START Data in this exercise

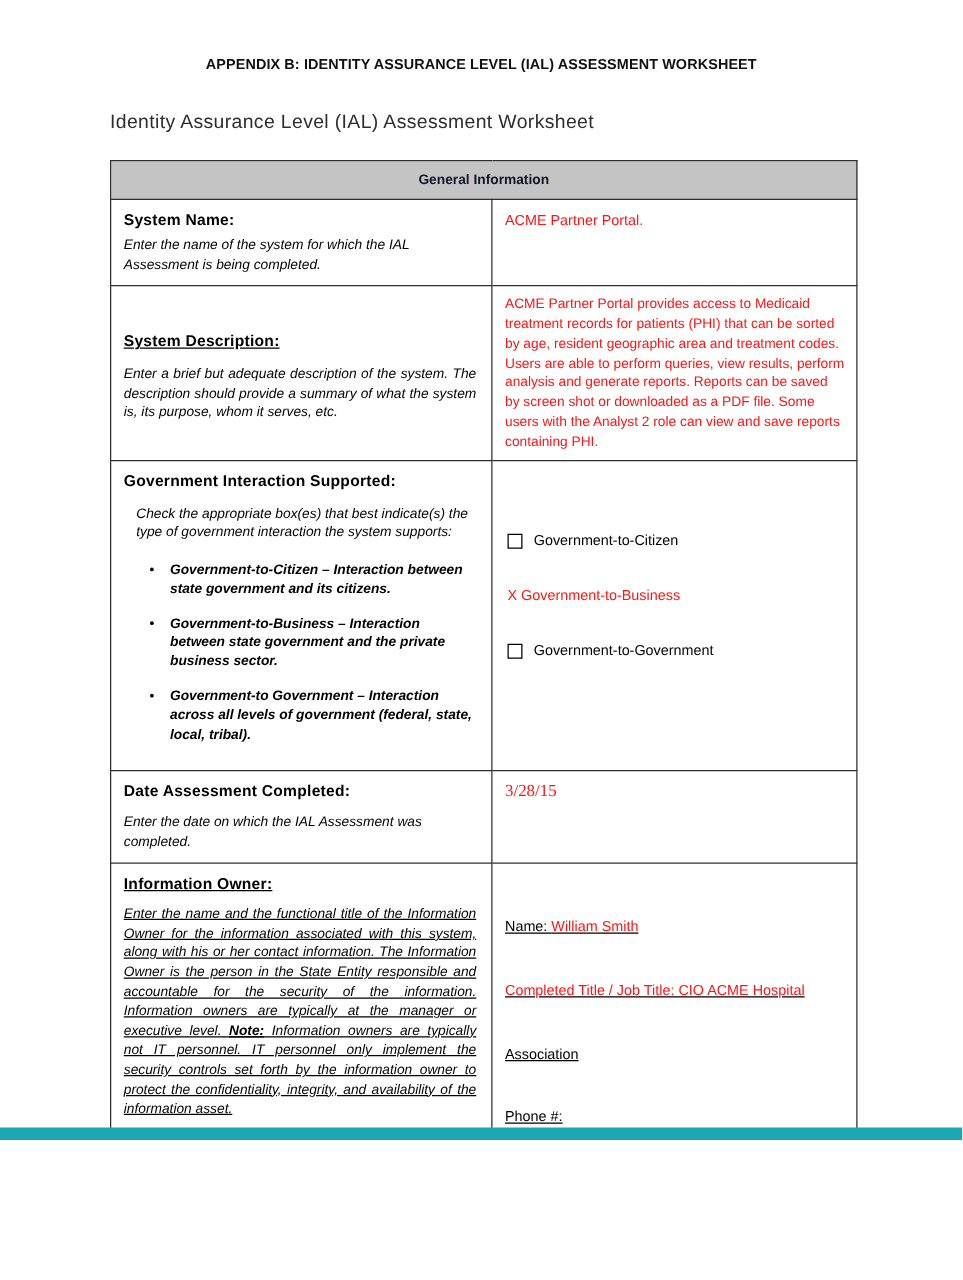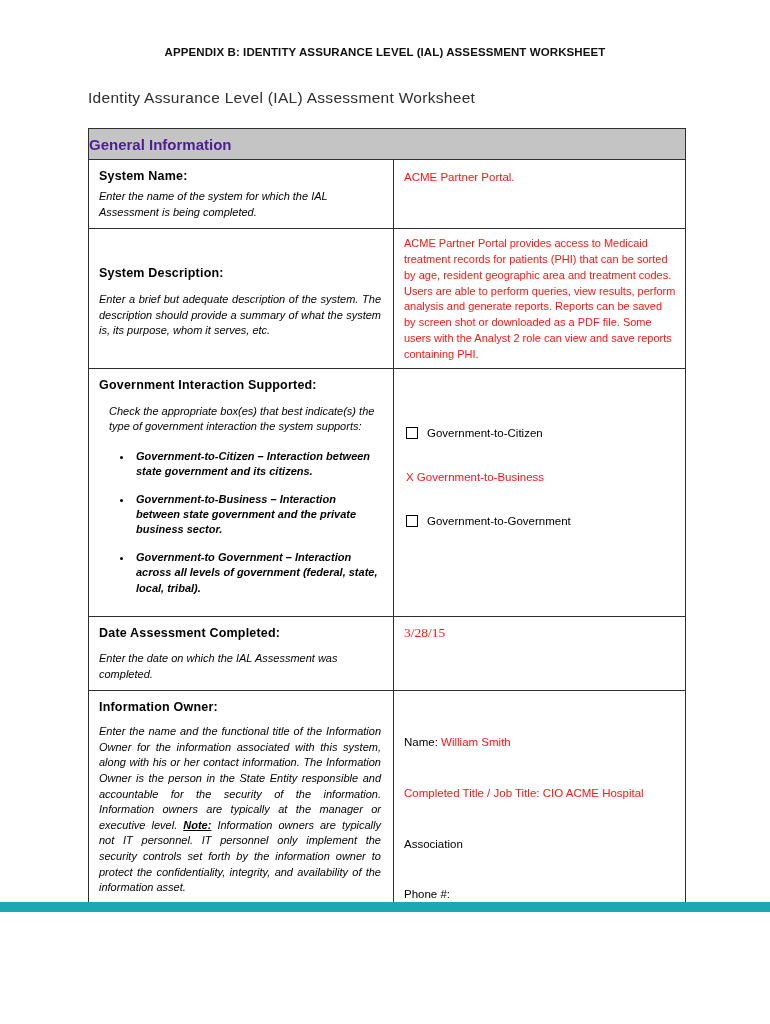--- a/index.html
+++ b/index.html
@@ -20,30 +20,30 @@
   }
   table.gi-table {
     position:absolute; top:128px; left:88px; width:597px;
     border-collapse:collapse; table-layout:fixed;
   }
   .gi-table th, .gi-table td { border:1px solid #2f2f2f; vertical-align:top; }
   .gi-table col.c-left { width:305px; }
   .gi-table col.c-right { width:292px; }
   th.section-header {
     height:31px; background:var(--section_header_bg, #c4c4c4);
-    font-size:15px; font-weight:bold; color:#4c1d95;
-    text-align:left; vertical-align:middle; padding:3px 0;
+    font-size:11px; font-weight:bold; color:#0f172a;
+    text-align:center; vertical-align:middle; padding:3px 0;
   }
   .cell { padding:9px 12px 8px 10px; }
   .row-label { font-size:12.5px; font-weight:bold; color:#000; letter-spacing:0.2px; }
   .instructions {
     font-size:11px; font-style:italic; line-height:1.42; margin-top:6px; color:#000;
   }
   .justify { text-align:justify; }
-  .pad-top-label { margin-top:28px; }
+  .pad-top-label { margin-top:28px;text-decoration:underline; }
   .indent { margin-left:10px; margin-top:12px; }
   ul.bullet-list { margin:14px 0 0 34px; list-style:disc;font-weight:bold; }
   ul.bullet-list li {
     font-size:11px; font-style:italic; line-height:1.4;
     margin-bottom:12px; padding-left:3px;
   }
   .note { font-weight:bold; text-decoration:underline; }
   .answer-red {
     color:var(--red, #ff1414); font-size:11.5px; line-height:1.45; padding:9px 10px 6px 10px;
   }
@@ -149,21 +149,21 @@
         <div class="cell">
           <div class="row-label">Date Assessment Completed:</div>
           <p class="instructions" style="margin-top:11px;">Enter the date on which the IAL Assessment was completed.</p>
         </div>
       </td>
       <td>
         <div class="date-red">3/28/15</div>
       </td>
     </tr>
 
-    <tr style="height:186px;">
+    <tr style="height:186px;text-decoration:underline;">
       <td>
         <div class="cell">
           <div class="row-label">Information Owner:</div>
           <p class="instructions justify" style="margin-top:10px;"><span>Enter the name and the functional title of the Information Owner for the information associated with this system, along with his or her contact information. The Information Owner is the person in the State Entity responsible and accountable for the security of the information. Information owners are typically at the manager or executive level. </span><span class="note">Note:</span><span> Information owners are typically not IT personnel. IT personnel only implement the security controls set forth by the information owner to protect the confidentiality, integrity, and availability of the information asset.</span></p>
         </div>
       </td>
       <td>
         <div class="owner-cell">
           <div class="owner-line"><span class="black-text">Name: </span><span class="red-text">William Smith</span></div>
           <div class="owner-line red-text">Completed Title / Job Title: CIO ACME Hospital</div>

END Data in this exercise

Exercise prompt:
All lines above from the one with "th, .gi-table td" to the one with "text-align:left; vertical-align:middle; padding:3px 0;", inclusive, should be copied exactly, and no other lines.

Answer to this problem:
   .gi-table th, .gi-table td { border:1px solid #2f2f2f; vertical-align:top; }
   .gi-table col.c-left { width:305px; }
   .gi-table col.c-right { width:292px; }
   th.section-header {
     height:31px; background:var(--section_header_bg, #c4c4c4);
-    font-size:15px; font-weight:bold; color:#4c1d95;
-    text-align:left; vertical-align:middle; padding:3px 0;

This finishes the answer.